Schauer leads COVID-19 testing efforts at hygiene lab
MADISON — As Wisconsin faces unique challenges prompted by the COVID-19 pandemic, a University of Wisconsin–Madison environmental engineering professor has helped a critical testing lab rise to the challenge.
James Schauer, a professor of civil and environmental engineering at UW–Madison, is director of the Wisconsin State Laboratory of Hygiene, which has played a leading role in the state’s testing efforts during the pandemic. A world-renowned expert on air pollution, he often travels internationally and was in Beijing during the 2003 SARS outbreak, which was, like COVID-19, caused by a coronavirus. That experience — marked by poor communication that caused him to learn after he returned to the United States that SARS was present in the region of China he visited — stuck with Schauer and raised alarm bells as COVID-19 began to spread.

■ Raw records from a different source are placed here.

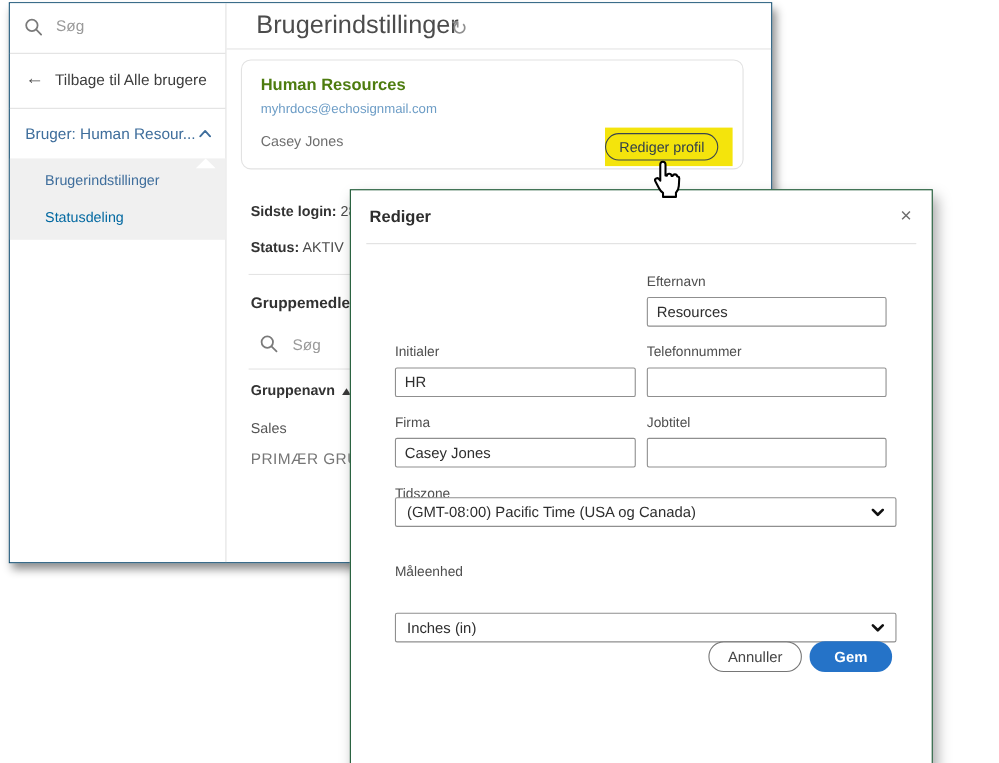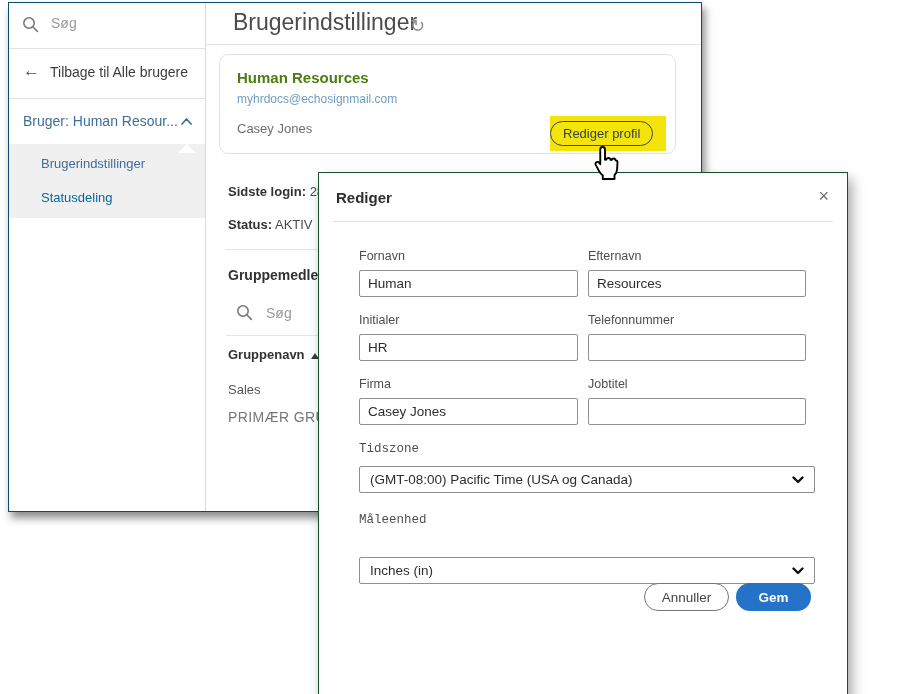"Fornavn" div.fld { html: <div> <label>Fornavn</label> <input> </div> -> none }
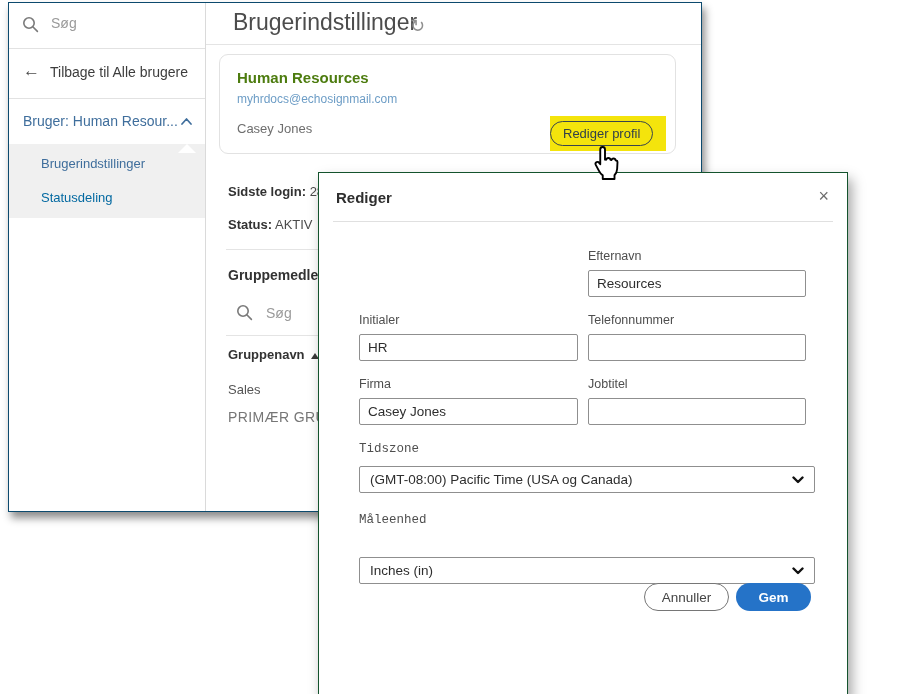"Tidszone" .sel-label { font-family: Liberation Mono, monospace -> none }
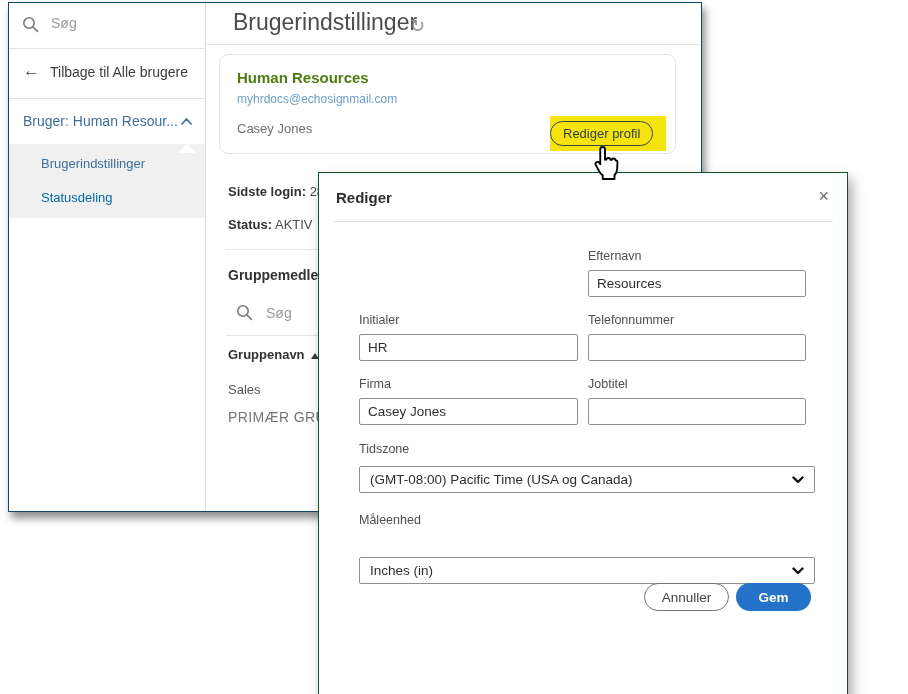"(GMT-08:00) Pacific Time (USA og" .sel-tz { top: 293px -> 279px }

“I was certainly paying a lot of attention to what was going on, and checking information on global numbers very early,” Schauer says. “It quickly became clear that this was going to spread to other parts of the world, just from how much more global travel there is now compared to during the SARS outbreak. We then had to recognize that there was no diagnostic testing for COVID-19 anywhere in the world because it was a new virus.”

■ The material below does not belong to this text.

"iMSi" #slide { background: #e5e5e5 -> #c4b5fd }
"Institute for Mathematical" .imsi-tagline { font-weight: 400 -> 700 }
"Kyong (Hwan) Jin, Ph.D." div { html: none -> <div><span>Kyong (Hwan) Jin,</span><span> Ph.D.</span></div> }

WSLH served as a primary diagnostic lab for Wisconsin once the U.S. Centers for Disease Control and Prevention developed and distributed a testing method. Schauer says the lab, with its 350 workers, quickly ramped testing capacity up to about 500 samples per day in coordination with hospitals and the Wisconsin Department of Health Services. As of mid-May, Wisconsin’s testing capacity has ballooned to more than 13,500 daily tests at 51 labs across the state.
“The hygiene lab still plays a coordinating role to support the Wisconsin Department of Health Services where we’re collecting data that’s being reported to the state and local health departments, as well as the CDC, from laboratories around Wisconsin,” Schauer says. “A lot of the surveillance data that we see in the news arises from this network system. WSLH’s role currently is still to do outbreak testing and support public health. So if there were an outbreak in a nursing home or a prison or something where, from a public health point of view, the state needs to go in and test, we’re a major part of that.”
Schauer says the lab is now looking at other test types, such as antibody testing, as a possible means to determine who has been exposed to COVID-19 to better understand how far the coronavirus has spread in Wisconsin. However, he cautions that it’s still unclear which tests are best suited for that work.
Schauer holds a unique position as both an air pollution expert and a leader in the state’s response to the pandemic. COVID-19, as a primarily respiratory disease, crosses boundaries from infectious disease research to some of the challenges facing air pollution researchers, such as air filter efficacy for keeping out contaminants. In part, that relates to the relatively new (to the United States) habit of wearing masks — something Schauer predicts will become more common long-term as COVID-19 ebbs and surges in the population.
“I think sometimes we’re somewhat sheltered in the U.S. from things that happen in other parts of the world,” Schauer says. “One of the things that overlaps with COVID-19 and pollution, from my point of view, is the use of masks. People in the U.S. are often reluctant to wear masks. But in countries where air pollution is dominant, people wear masks all the time. If you were walking down the street in China or Bangladesh, you’d see lots of people wearing masks. They’re not perfect, but they make a difference. It’s part of the defense and can enhance physical distancing efforts that we’re doing.”
Schauer’s dual worldview has, for him, highlighted the need for more, and better, communication among the communities in several scientific fields. For example, he believes the air pollution community could work more closely with the infectious disease community to enhance research on personal protective equipment. Such heightened collaboration could, he says, help clearly illustrate to the public how things like cloth masks can help slow the spread of COVID-19 and better show the efficacy of different mask materials.
“If you want to make an impact on COVID-19 response as an air pollution expert, you need to understand more about the infectious disease side, and vice versa. If you’re an infectious disease expert and you want to help deal with PPE, you need to understand a little bit more about what the air pollution community does,” he says. “There’s a lot more of a need for us to refine our skills and better work with each other.”
As an engineer, Schauer also sees a need for more engineered solutions to combat the COVID-19 spread. He says that while boosting testing capacity is rightly seen as a major component in the fight against the pandemic, engineers’ creations, such as masks, face shields, barriers and other technology can play a critical role in augmenting physical distancing efforts and helping tamp the spread of COVID-19.
“The way we’re preventing spread is primarily through physical distancing, and there are big implications about locking down and what people can and can’t do,” he says. “I think we need to work harder to think about how supplemental devices like masks and barriers can be used and how we can use technology to give people the ability to participate in more activities going forward. It’s hard for that to happen in real-time because these are research efforts, but I do see that as an important aspect that could help us reduce the need for so much tracking and so much testing to help reduce the spread of COVID-19.”